Обсуждение: Re: Improve pg_sync_replication_slots() to wait for primary to advance
On Thu, 06 Nov 2025 at 18:53, Ajin Cherian <itsajin@gmail.com> wrote:
> On Tue, Nov 4, 2025 at 5:23 PM shveta malik <shveta.malik@gmail.com> wrote:
>>
>> >
>> > I have addressed the above comments in patch v21.
>> >
>>
>> Thank You. Please find a few comments:
>>
>> 1)
>> + fparams.slot_names = slot_names = NIL;
>>
>> I think it is not needed to set slot_names to NIL.
>>
>> 2)
>> - WAIT_EVENT_REPLICATION_SLOTSYNC_MAIN);
>> + WAIT_EVENT_REPLICATION_SLOTSYNC_PRIMARY_CATCHUP);
>>
>> The new name does not seem appropriate. For the slotsync-worker case,
>> even when the primary is not behind, the worker still waits but it is
>> not waiting for primary to catch-up. I could not find a better name
>> except the original one 'WAIT_EVENT_REPLICATION_SLOTSYNC_MAIN'. We can
>> change the explanation to :
>>
>> "Waiting in main loop of slot sync worker and slot sync API."
>> Or
>> "Waiting in main loop of slot synchronization."
>>
>> If anyone has any better name suggestions, we can consider changing.
>
> Changed as suggested above.
>
>>
>> 3)
>>
>> +# Attempt to synchronize slots using API. The API will continue retrying
>> +# synchronization until the remote slot catches up with the locally reserved
>> +# position. The API will not return until this happens, to be able to make
>> +# further calls, call the API in a background process.
>>
>> Shall we remove 'with the locally reserved position', it’s already
>> explained in the test header and the comment is good enough even
>> without it.
>>
>
> Changed.
>
>> 4)
>> +# Confirm log that the slot has been synced after becoming sync-ready.
>>
>> Shall we just say:
>> Confirm from the log that the slot is sync-ready now.
>>
>> 5)
>> # Synchronize the primary server slots to the standby.
>> $standby1->safe_psql('postgres', "SELECT pg_sync_replication_slots();");
>> @@ -945,6 +1007,7 @@ $subscriber1->safe_psql('postgres',
>> is( $standby1->safe_psql(
>> 'postgres',
>> q{SELECT count(*) = 2 FROM pg_replication_slots WHERE slot_name IN
>> ('lsub1_slot', 'snap_test_slot') AND synced AND NOT temporary;}
>> +
>> ),
>>
>> Redundant change.
>
> Removed.
>
> Attaching patch v22 addressing the above comments.

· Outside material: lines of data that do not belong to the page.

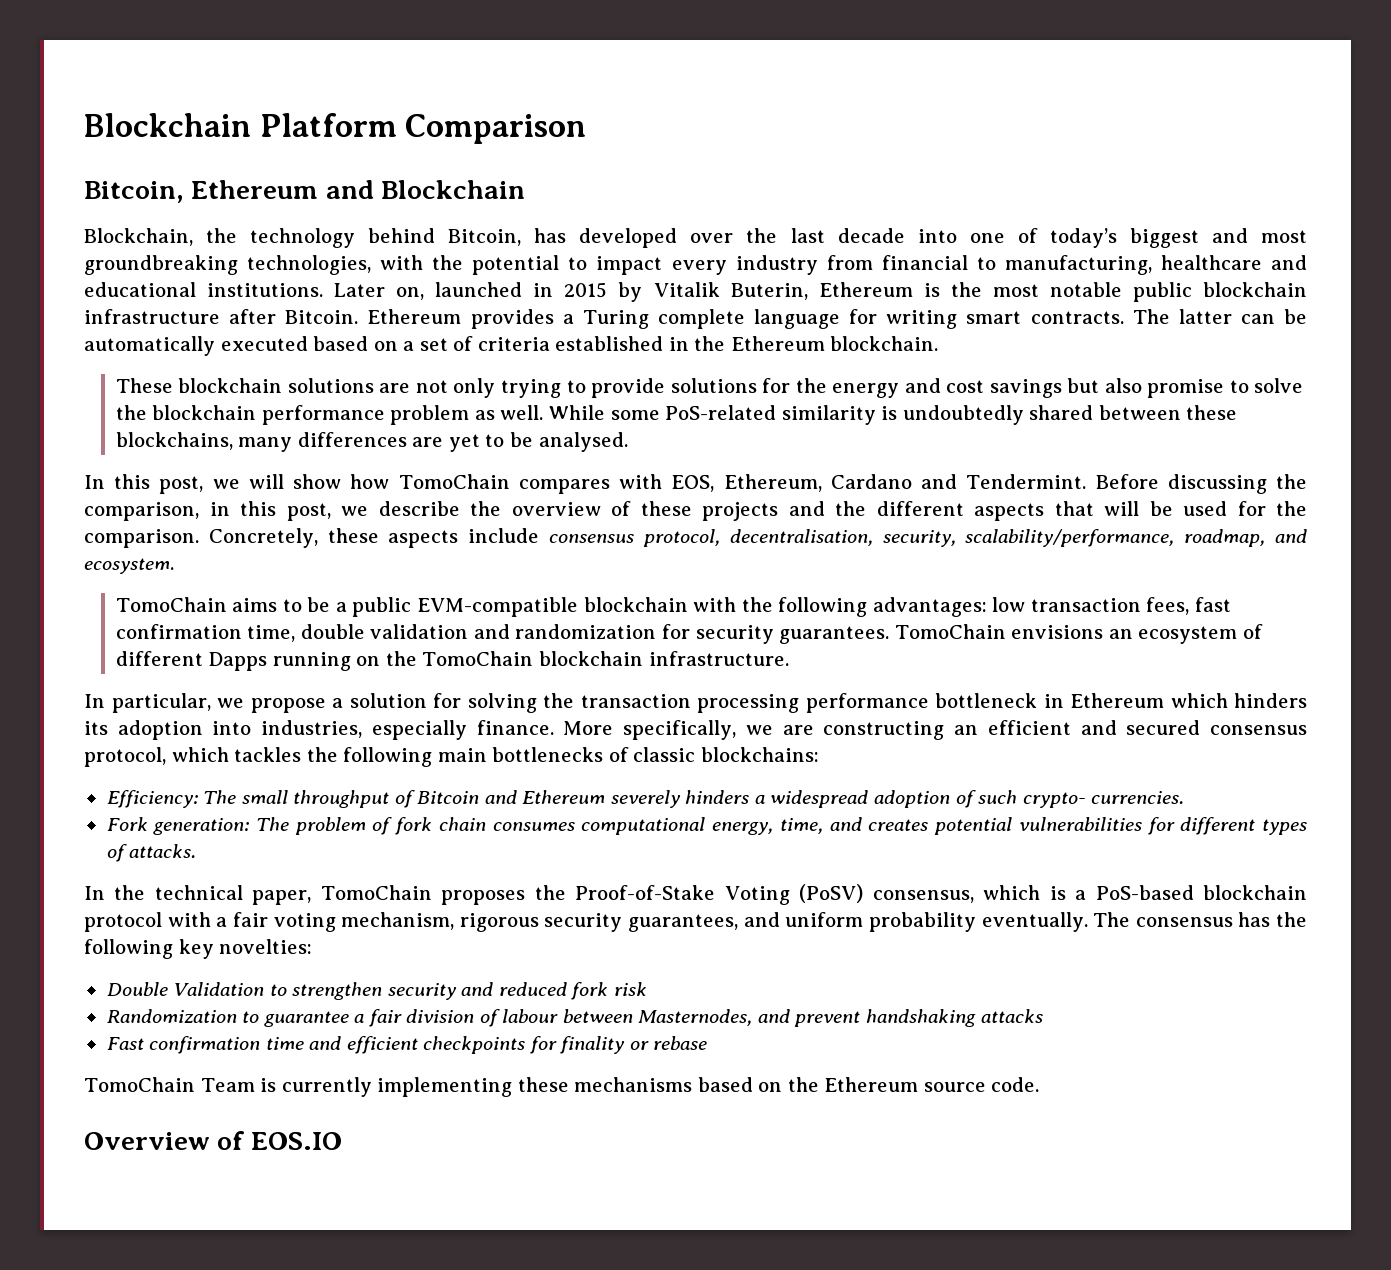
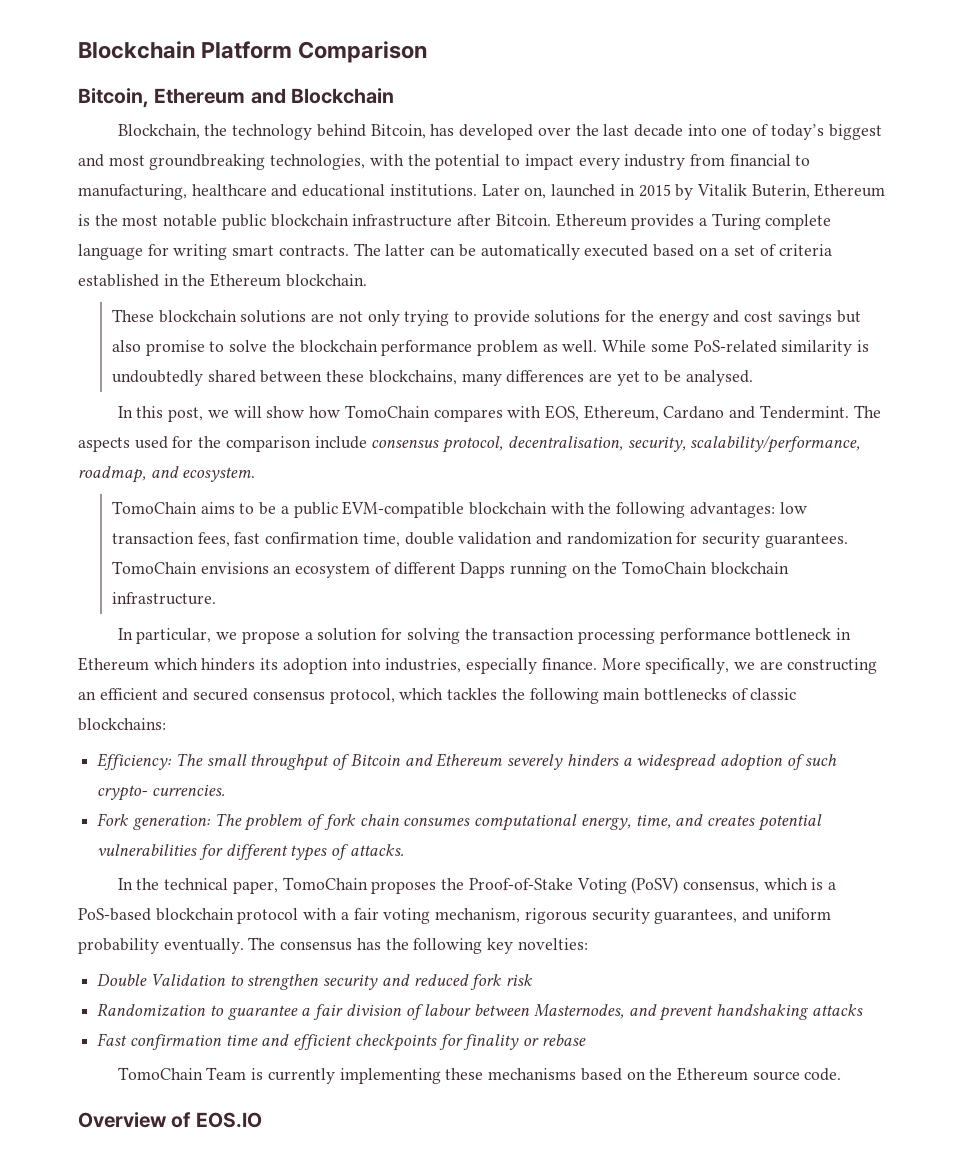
- Before discussing the comparison, in this post, we describe the overview of these projects and the different aspects that will be used for the comparison. Concretely, these aspects include consensus protocol, decentralisation, security, scalability/performance, roadmap, and ecosystem.
+ The aspects used for the comparison include consensus protocol, decentralisation, security, scalability/performance, roadmap, and ecosystem.

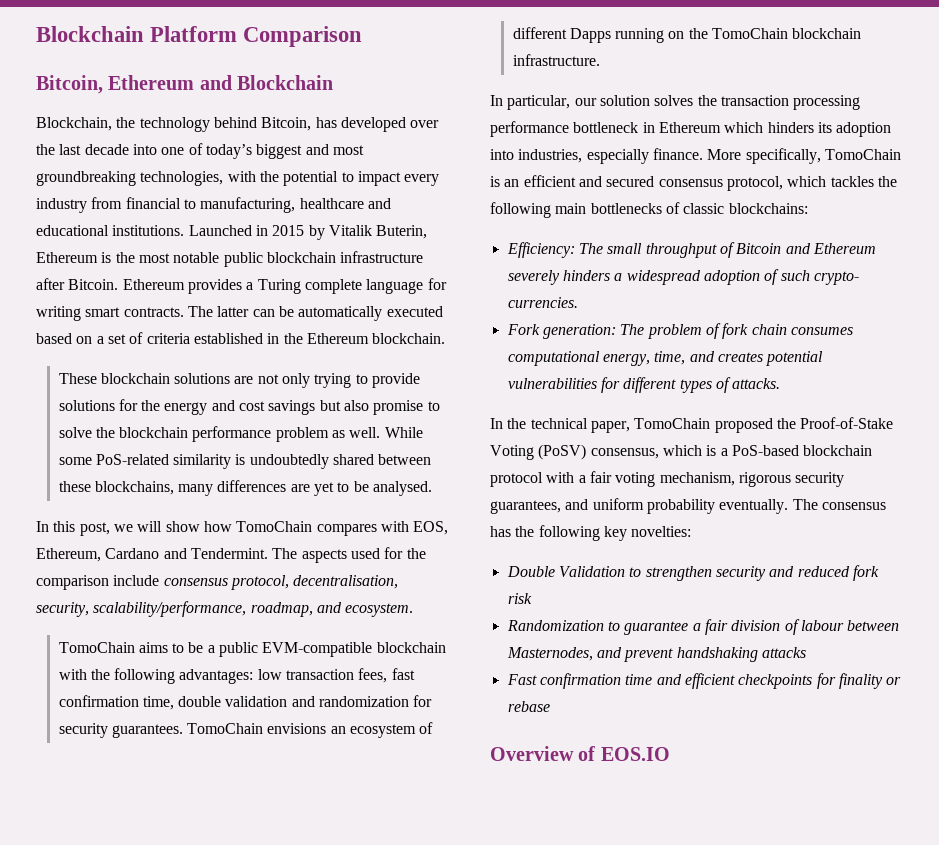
- Later on, launched in 2015 by Vitalik Buterin, Ethereum is the most notable public blockchain infrastructure after Bitcoin.
+ Launched in 2015 by Vitalik Buterin, Ethereum is the most notable public blockchain infrastructure after Bitcoin.
- In particular, we propose a solution for solving the transaction processing performance bottleneck in Ethereum which hinders its adoption into industries, especially finance.
+ In particular, our solution solves the transaction processing performance bottleneck in Ethereum which hinders its adoption into industries, especially finance.
- More specifically, we are constructing an efficient and secured consensus protocol, which tackles the following main bottlenecks of classic blockchains:
+ More specifically, TomoChain is an efficient and secured consensus protocol, which tackles the following main bottlenecks of classic blockchains:
- In the technical paper, TomoChain proposes the Proof-of-Stake Voting (PoSV) consensus, which is a PoS-based blockchain protocol with a fair voting mechanism, rigorous security guarantees, and uniform probability eventually.
+ In the technical paper, TomoChain proposed the Proof-of-Stake Voting (PoSV) consensus, which is a PoS-based blockchain protocol with a fair voting mechanism, rigorous security guarantees, and uniform probability eventually.
- TomoChain Team is currently implementing these mechanisms based on the Ethereum source code.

@@ -62,8 +62,8 @@ LOGICAL_APPLY_MAIN "Waiting in main loop of logical replication apply process."
LOGICAL_LAUNCHER_MAIN "Waiting in main loop of logical replication launcher process."

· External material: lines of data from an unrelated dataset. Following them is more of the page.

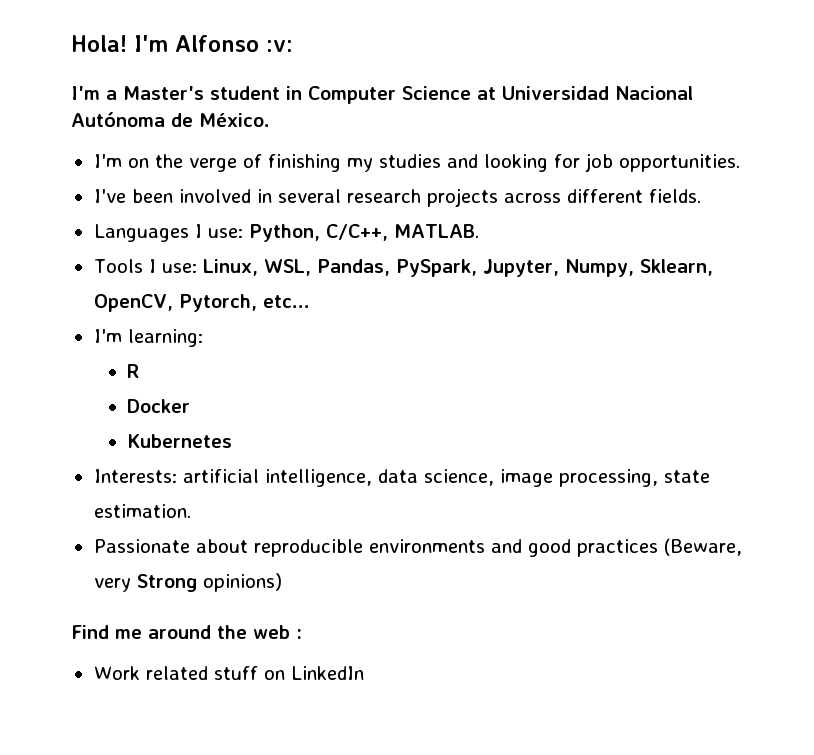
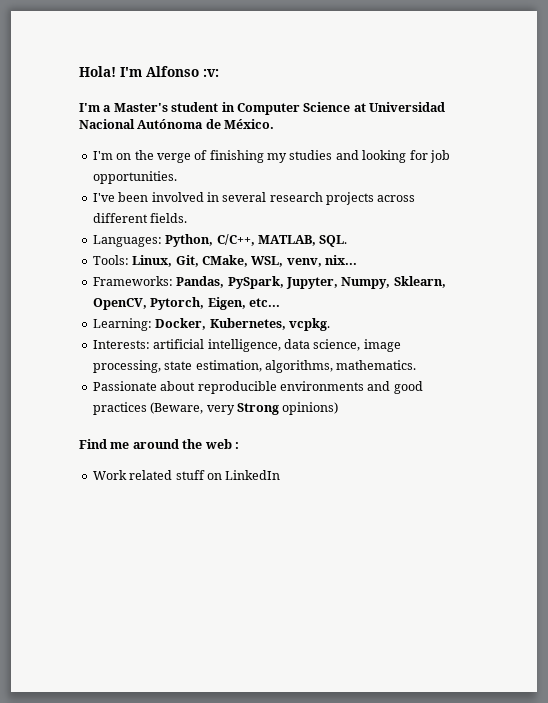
- Languages I use: Python, C/C++, MATLAB.
- Tools I use: Linux, WSL, Pandas, PySpark, Jupyter, Numpy, Sklearn, OpenCV, Pytorch, etc...
+ Languages: Python, C/C++, MATLAB, SQL.
+ Tools: Linux, Git, CMake, WSL, venv, nix...
+ Frameworks: Pandas, PySpark, Jupyter, Numpy, Sklearn, OpenCV, Pytorch, Eigen, etc...
- I'm learning:
- R
- Docker
- Kubernetes
+ Learning: Docker, Kubernetes, vcpkg.
- Interests: artificial intelligence, data science, image processing, state estimation.
+ Interests: artificial intelligence, data science, image processing, state estimation, algorithms, mathematics.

LOGICAL_PARALLEL_APPLY_MAIN "Waiting in main loop of logical replication parallel apply process."
RECOVERY_WAL_STREAM "Waiting in main loop of startup process for WAL to arrive, during streaming recovery."
-REPLICATION_SLOTSYNC_MAIN "Waiting in main loop of slot sync worker."
REPLICATION_SLOTSYNC_SHUTDOWN "Waiting for slot sync worker to shut down."
+REPLICATION_SLOTSYNC_MAIN "Waiting in main loop of slot synchronization."
SYSLOGGER_MAIN "Waiting in main loop of syslogger process."
WAL_RECEIVER_MAIN "Waiting in main loop of WAL receiver process."
WAL_SENDER_MAIN "Waiting in main loop of WAL sender process."
I've noticed that all events are sorted alphabetically. I think we should keep
the order of REPLICATION_SLOTSYNC_MAIN unchanged.
--
Regards,
Japin Li
ChengDu WenWu Information Technology Co., Ltd.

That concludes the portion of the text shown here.